Delayed post-tests results showed an advantage for arts-integrated teaching for students’ long-term retention of science content. That increase in retention in the arts-integrated units was especially strong for students at the lowest levels of reading achievement.

“We believe that the arts provide another vehicle for students with limited language or lower academic skills to demonstrate mastery of academic content,” said Hardiman.

The conference, sponsored by the University of Houston’s Cullen College of Engineering, attracted artists, scientists, engineers, medical professionals, educators and technologists who discussed ways of developing methods for how brain activity can be measured as it relates to emotions, aesthetics, innovation, sensory experiences, STEAM education and art therapy.

“My interest is in memory—the instructional strategies that help children remember information more effectively,” she said. “Research suggests that students retain only about 50 percent of what they’ve been taught after one to two years.”

She said her team’s studies provide some preliminary causal connections between arts-integrated learning and memory for content, and that the findings also raise some interesting questions about whether learning through the arts transfers residual benefits, such as increased engagement in learning tasks and general thinking dispositions.

“We observed that students who experienced the arts-integrated units first performed significantly better in subsequent conventional units compared with students who had not yet experienced the arts-integrated units,” she said. “That made us wonder if students who were taught using arts-integrated instruction may have later applied arts-based strategies, even when not taught through the arts.”

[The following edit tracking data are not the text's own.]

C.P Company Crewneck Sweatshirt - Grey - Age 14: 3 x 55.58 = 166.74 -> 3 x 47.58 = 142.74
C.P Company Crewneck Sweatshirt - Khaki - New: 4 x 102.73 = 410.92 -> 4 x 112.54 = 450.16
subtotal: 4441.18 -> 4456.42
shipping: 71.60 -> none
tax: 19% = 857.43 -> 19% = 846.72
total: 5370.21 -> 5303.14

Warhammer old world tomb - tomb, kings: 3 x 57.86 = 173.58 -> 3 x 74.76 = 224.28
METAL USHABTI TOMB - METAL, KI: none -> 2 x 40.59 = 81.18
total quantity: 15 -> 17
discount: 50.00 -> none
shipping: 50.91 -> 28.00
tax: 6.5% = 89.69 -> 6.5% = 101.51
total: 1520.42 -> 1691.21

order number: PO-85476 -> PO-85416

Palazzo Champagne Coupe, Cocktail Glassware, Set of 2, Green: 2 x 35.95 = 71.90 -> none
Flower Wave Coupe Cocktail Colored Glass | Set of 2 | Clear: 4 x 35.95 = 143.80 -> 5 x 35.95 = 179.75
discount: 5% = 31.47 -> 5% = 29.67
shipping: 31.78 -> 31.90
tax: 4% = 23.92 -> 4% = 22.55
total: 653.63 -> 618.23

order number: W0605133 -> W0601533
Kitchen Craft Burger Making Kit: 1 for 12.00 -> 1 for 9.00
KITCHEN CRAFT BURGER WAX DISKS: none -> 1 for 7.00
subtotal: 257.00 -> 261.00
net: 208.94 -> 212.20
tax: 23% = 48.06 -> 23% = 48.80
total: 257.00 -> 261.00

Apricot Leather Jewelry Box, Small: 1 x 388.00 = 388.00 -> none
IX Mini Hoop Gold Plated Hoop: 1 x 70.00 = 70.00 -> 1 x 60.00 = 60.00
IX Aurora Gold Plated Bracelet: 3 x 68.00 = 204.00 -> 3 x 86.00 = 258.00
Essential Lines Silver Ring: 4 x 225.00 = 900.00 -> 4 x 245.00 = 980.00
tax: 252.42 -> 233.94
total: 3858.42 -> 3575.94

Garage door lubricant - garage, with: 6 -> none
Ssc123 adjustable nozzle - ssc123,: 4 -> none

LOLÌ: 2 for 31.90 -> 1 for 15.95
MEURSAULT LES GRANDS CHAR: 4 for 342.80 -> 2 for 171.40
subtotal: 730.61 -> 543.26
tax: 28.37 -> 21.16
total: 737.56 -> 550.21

Hardiman and her colleagues Amy Shelton, associate dean for research; Jonathan Plucker, the Julian C. Stanley Endowed Professor of Talent Development; Stephen Pape, professor of education; and Ranjini JohnBull, assistant professor of education, have submitted a $3 million grant proposal to the Institute for Education Sciences to explore “The Effects of Arts-Integrated Instruction on Students’ Retention of Content, Creative Problem Solving, and Arts Skills and Conceptual Competencies.”

“Through the Neuro-Education Initiative and our collaborations with the Science of Learning, we’re exploring research that can help educators understand how students learn and how findings can inform instructional practice,” said Hardiman. “What’s the most effective pedagogy for imparting content, skills and concepts that students need to know and then apply in creative problem-solving tasks? If the arts can be an answer to that, it’s worth researching.”